Rentrant chez moi ruminant, je me livrai à une introspection promptement aboutie : j’étais effectivement agacé par cette nécessaire rencontre et par sa probable inutilité. Plus agaçant, je mesurai combien cet agacement s’instillait en moi régulièrement. J’en arrivai au constat suivant : je suis agacé.

Première étape : plonger dans mon cher Dictionnaire historique de la langue française. Est agaçant ce « qui harcèle » et « qui provoque à l’action » (1538), puis « qui excite le désir » (1762), le sens actuel, « qui énerve, irrite », se développant au milieu du XIXe siècle. 

Deuxième étape : rechercher des synonymes. Est agaçant ce qui est contrariant, crispant, désagréable, embêtant, énervant, enquiquinant, exaspérant, inquiétant, insupportable, irritant, obsédant, pénible, provoquant, titillant…

Troisième étape : identifier ce qui m’agace. Vite trouvé : la vulgarité, la violence, l’inconséquence ; le monde tel qu’il est et tel qu’il évolue ; ceux qui le dirigent, ceux qui y aspirent ; parmi ceux qui sont le monde, les indifférents, les angélistes, les bien-pensants et les commentateurs de tout poil. M’agace et m’insupporte, même, la perspective de léguer un tel héritage à mes enfants.

Quatrième étape : trouver un remède à mon agacement. Simple : reconsidérer les acceptions plus anciennes du mot, ne pas me laisser harceler par ce sentiment d’énervement et d’irritation (XIXe), mais me laisser exciter par le désir (1762) qui, comme chacun sait, résulte du manque face à l’absence d’une étoile (desiderare : de-sideris, absence d'astre) et aller plus loin dans l’action (1538).

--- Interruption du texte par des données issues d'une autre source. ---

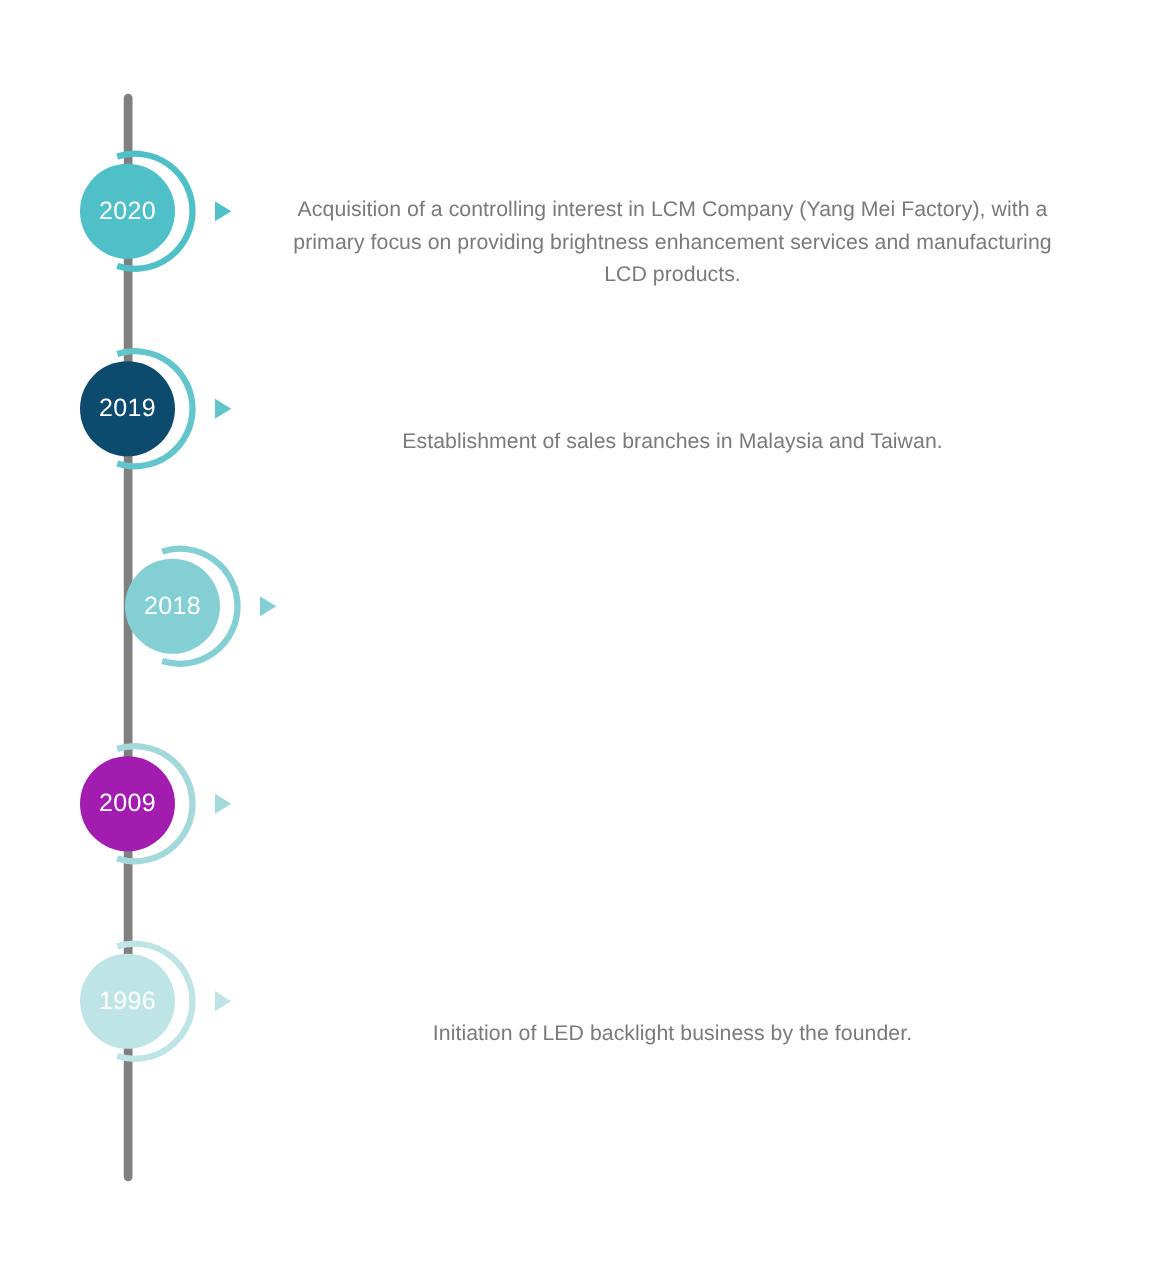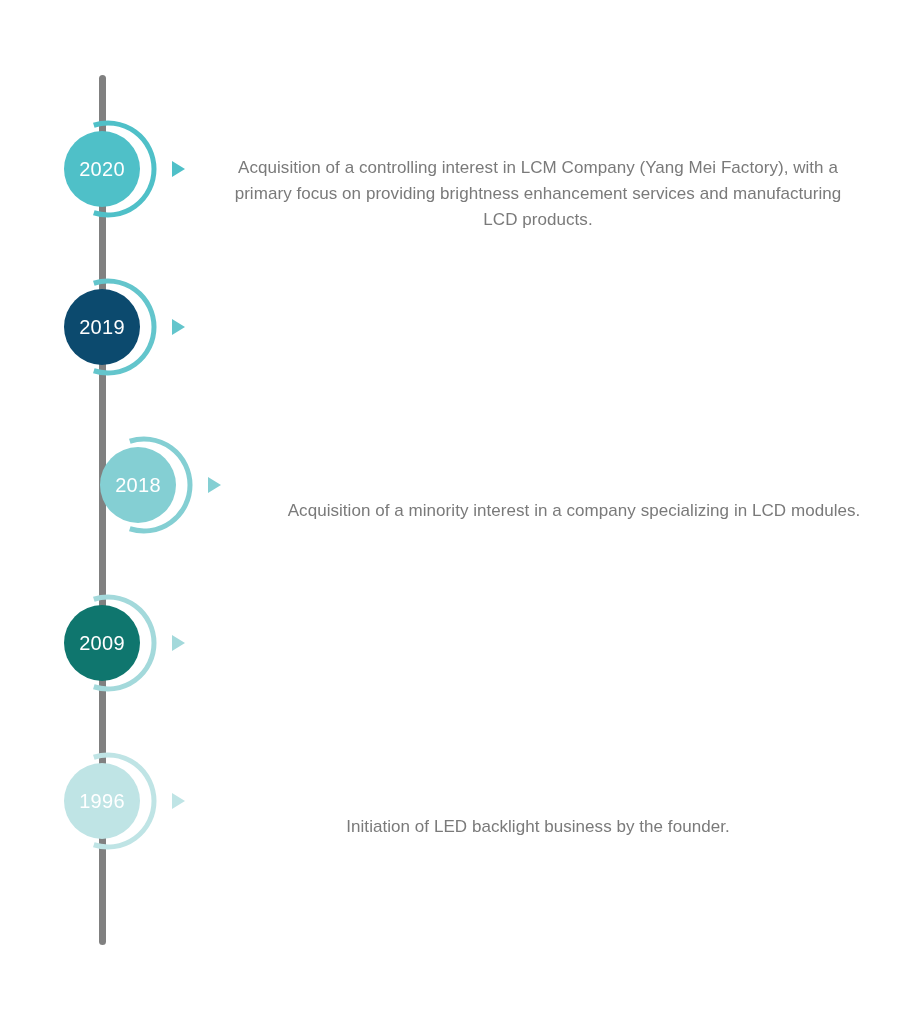--- a/index.html
+++ b/index.html
@@ -111,36 +111,36 @@
       <div class="desc" style="top: 38px;">Acquisition of a controlling interest in LCM Company (Yang Mei Factory), with a primary focus on providing brightness enhancement services and manufacturing LCD products.</div>
     </div>
     <div class="row" style="top: 275px;">
       <svg class="ring" viewBox="0 0 104 104">
         <path d="M 37.79 8.25 A 46 46 0 1 1 37.79 95.75" fill="none" stroke="#63C5CC" stroke-width="5" stroke-linecap="butt"></path>
       </svg>
       <div class="disc" style="background: #0c4a6e;">
         <span class="year">2019</span>
       </div>
       <div class="arrow" style="border-left-color: rgb(99, 197, 204);"></div>
+      <div class="desc" style="top: 65px;">Establishment of sales branches in Malaysia and Taiwan.</div>
     </div>
     <div class="row" style="top: 433px; margin-left: 36px;">
       <svg class="ring" viewBox="0 0 104 104">
         <path d="M 37.79 8.25 A 46 46 0 1 1 37.79 95.75" fill="none" stroke="#84CFD3" stroke-width="5" stroke-linecap="butt"></path>
       </svg>
       <div class="disc" style="background: rgb(132, 207, 211);">
         <span class="year">2018</span>
       </div>
       <div class="arrow" style="border-left-color: rgb(132, 207, 211);"></div>
-      <div class="desc" style="top: 65px;">Acquisition of a minority interest in a company specializing in LCD modules.</div>
     </div>
     <div class="row" style="top: 591px;">
       <svg class="ring" viewBox="0 0 104 104">
         <path d="M 37.79 8.25 A 46 46 0 1 1 37.79 95.75" fill="none" stroke="#A3D9DB" stroke-width="5" stroke-linecap="butt"></path>
       </svg>
-      <div class="disc" style="background: #0f766e; align-items: center;">
+      <div class="disc" style="background: #a21caf; align-items: center;">
         <span class="year">2009</span>
       </div>
       <div class="arrow" style="border-left-color: rgb(163, 217, 219);"></div>
     </div>
     <div class="row" style="top: 749px;">
       <svg class="ring" viewBox="0 0 104 104">
         <path d="M 37.79 8.25 A 46 46 0 1 1 37.79 95.75" fill="none" stroke="#BFE4E5" stroke-width="5" stroke-linecap="butt"></path>
       </svg>
       <div class="disc" style="background: rgb(191, 228, 229);">
         <span class="year">1996</span>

Recette vertueuse pour mettre fin à l’agacement, donc : désir, motivation et action pour chacun, dans son domaine, plusieurs fois par jour. Guéris, l’irritation et l’énervement collectifs. Guéri, le monde.

Mouais… M’enfin, faut bien essayer quelque chose, non ? Tant qu’à être pessimiste, autant être actif : conserver un peu de candeur et cultiver notre jardin, par exemple.